Collin College's board of trustees can dish it but they can't take it.
Collin College's board of trustees can dish it but they can't take it. illustration by Sarah Schumacher
For months, many have accused Collin College of muzzling outspoken professors. Now, leadership appears to be broadening its scope.

During the Collin College board of trustees meeting Tuesday, leadership told the audience they'd be trying something new. Hoping to "make a little improvement" in the meetings' public comments section, the board wanted to "provide some guidance on the appropriateness of comments."

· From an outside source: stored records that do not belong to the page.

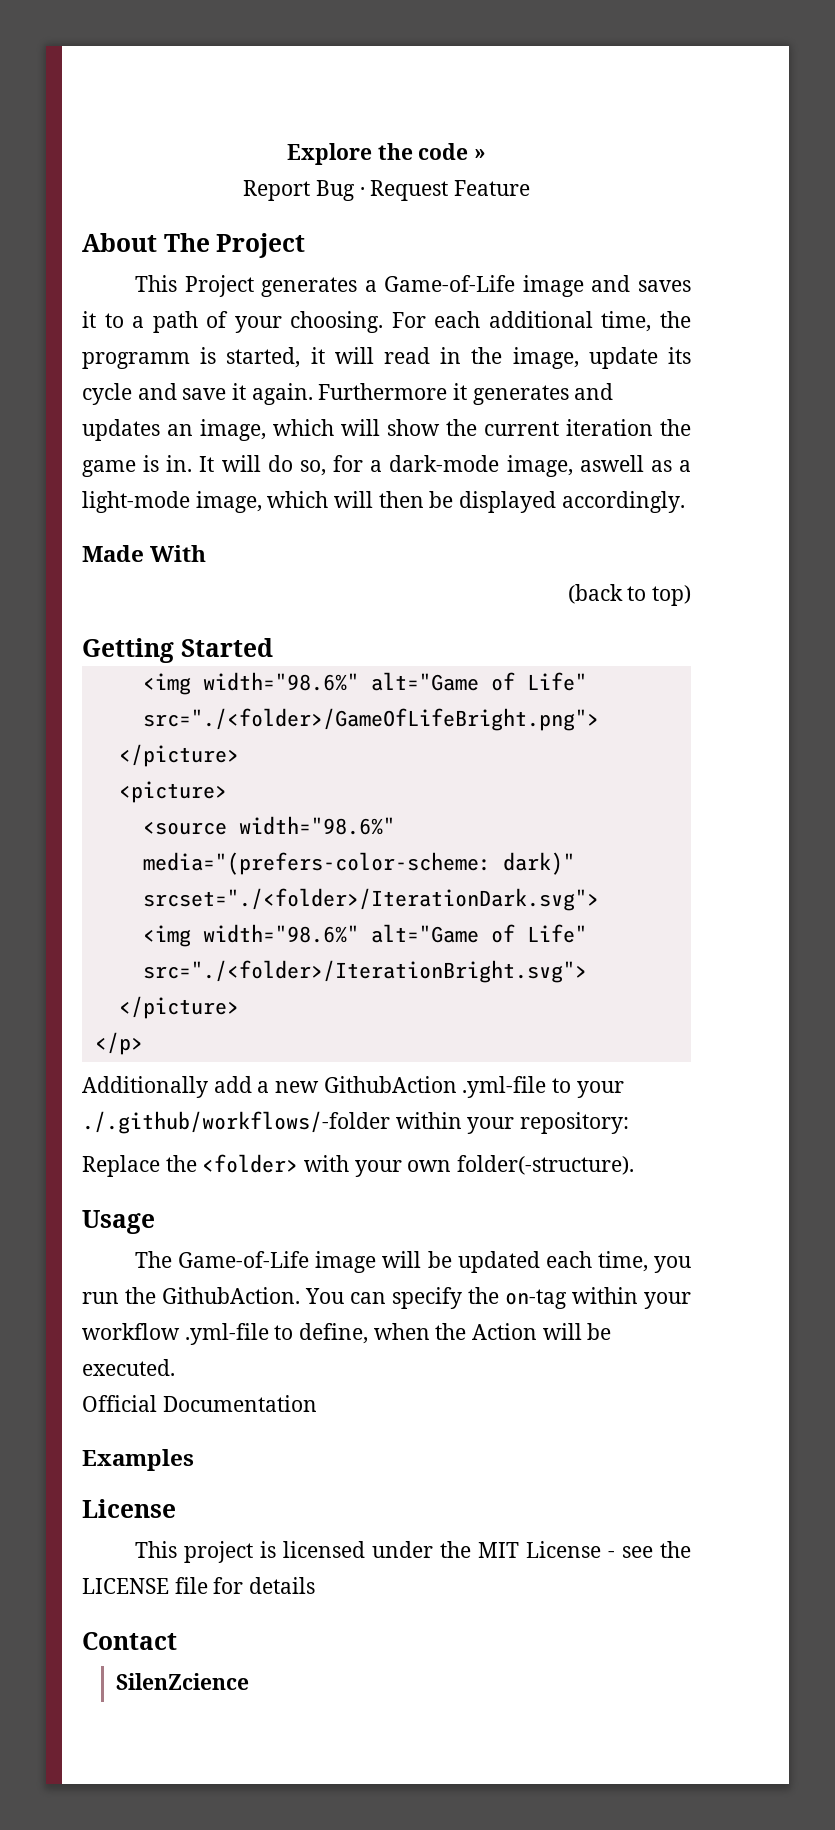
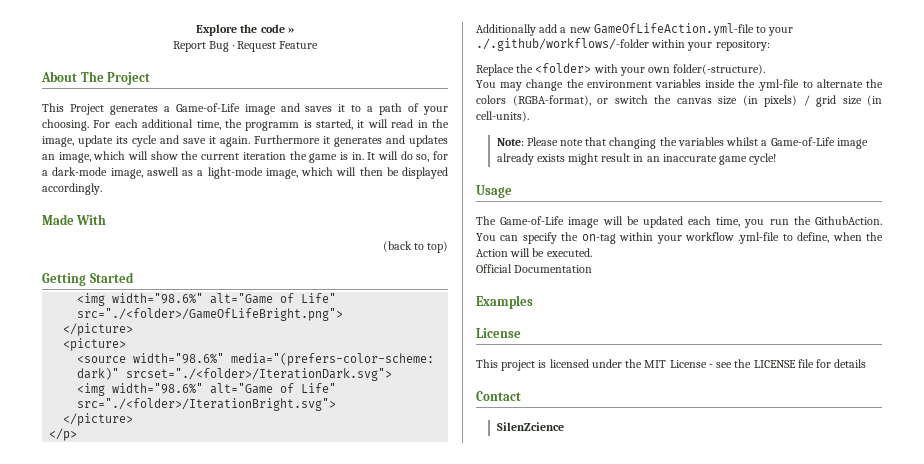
- Additionally add a new GithubAction .yml-file to your ./.github/workflows/-folder within your repository:
+ Additionally add a new GameOfLifeAction.yml-file to your ./.github/workflows/-folder within your repository:
+ You may change the environment variables inside the .yml-file to alternate the colors (RGBA-format), or switch the canvas size (in pixels) / grid size (in cell-units).
+ Note: Please note that changing the variables whilst a Game-of-Life image already exists might result in an inaccurate game cycle!

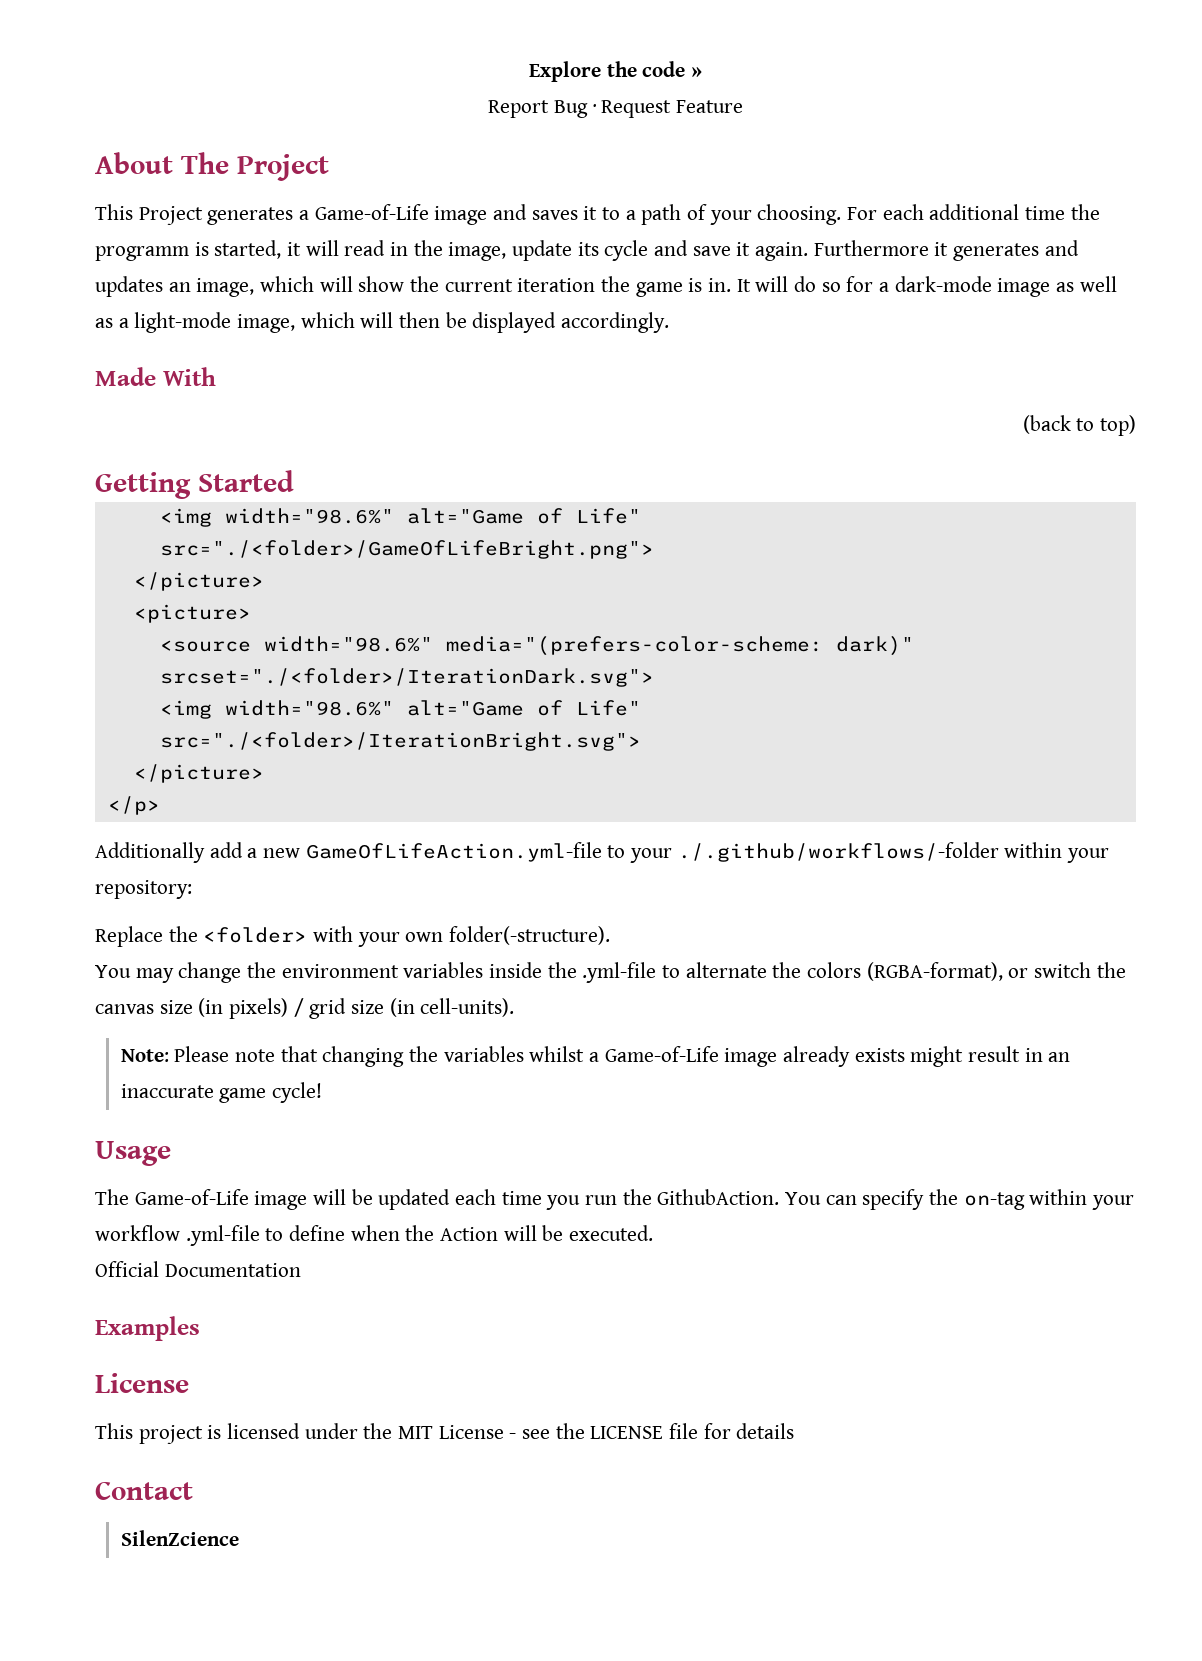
- For each additional time, the programm is started, it will read in the image, update its cycle and save it again.
+ For each additional time the programm is started, it will read in the image, update its cycle and save it again.
- It will do so, for a dark-mode image, aswell as a light-mode image, which will then be displayed accordingly.
+ It will do so for a dark-mode image as well as a light-mode image, which will then be displayed accordingly.
- The Game-of-Life image will be updated each time, you run the GithubAction.
+ The Game-of-Life image will be updated each time you run the GithubAction.
- You can specify the on-tag within your workflow .yml-file to define, when the Action will be executed.
+ You can specify the on-tag within your workflow .yml-file to define when the Action will be executed.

That day, a photo of a paper declaring "Procedures for Public Comment at the Board Meeting" began circulating on social media. Some of the points were standard fare — speakers must be called in the order they signed up, for instance. But many took issue with rule No. 7: "Anger, obscene or profane language, ridicule, personal attacks, and disruptive conduct are not acceptable behavior during the public comment period.”

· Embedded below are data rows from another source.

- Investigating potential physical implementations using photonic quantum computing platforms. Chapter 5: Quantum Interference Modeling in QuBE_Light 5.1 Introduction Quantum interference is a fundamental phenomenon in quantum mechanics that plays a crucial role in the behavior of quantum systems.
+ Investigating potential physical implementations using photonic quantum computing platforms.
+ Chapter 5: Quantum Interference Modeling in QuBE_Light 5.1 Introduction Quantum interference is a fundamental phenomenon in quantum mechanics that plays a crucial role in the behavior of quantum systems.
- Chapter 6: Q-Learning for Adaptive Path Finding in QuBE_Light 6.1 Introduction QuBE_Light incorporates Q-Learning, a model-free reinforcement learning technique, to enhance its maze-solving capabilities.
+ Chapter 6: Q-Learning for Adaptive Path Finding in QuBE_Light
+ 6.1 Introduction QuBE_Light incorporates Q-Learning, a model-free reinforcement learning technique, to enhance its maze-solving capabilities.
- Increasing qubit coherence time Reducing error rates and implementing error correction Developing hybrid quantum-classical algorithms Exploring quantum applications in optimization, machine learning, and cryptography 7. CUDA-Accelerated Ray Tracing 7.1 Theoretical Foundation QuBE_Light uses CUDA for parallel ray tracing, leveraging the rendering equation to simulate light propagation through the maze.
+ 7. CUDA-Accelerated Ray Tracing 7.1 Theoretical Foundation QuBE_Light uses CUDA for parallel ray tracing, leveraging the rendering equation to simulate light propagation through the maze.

Yep, no getting mad, folks. Otherwise, speakers could get booted from the room.

But when asked for comment, a Collin College spokesperson insisted via email that it was all a big misunderstanding. He wrote that "the guidelines are only a draft" that had been discussed during Tuesday's work session. Somehow, that draft had been distributed to local media without the proper context.

Nothing to see here.

The spokesperson also didn't answer the Observer’s question about the way the school defines the word "anger". So, let’s consult the dictionary.

Merriam-Webster defines anger as “a strong feeling of displeasure and usually of antagonism.” See the third word there — “feeling”? That’s the operative one.

“You can’t ban feelings. That is the sum and total of my comment,” First Amendment lawyer Adam Steinbaugh said with a laugh.

Steinbaugh works with the campus free speech nonprofit the Foundation for Individual Rights in Education (FIRE). He’s followed the Collin College free-speech saga from the beginning.

Collin College’s administration has adopted a “shoot first and then ask if it’s constitutional later” approach, Steinbaugh said. If a constituent comes before the government and demonstrates they’re angry, and that’s used as the basis to silence them, it’s viewpoint discrimination.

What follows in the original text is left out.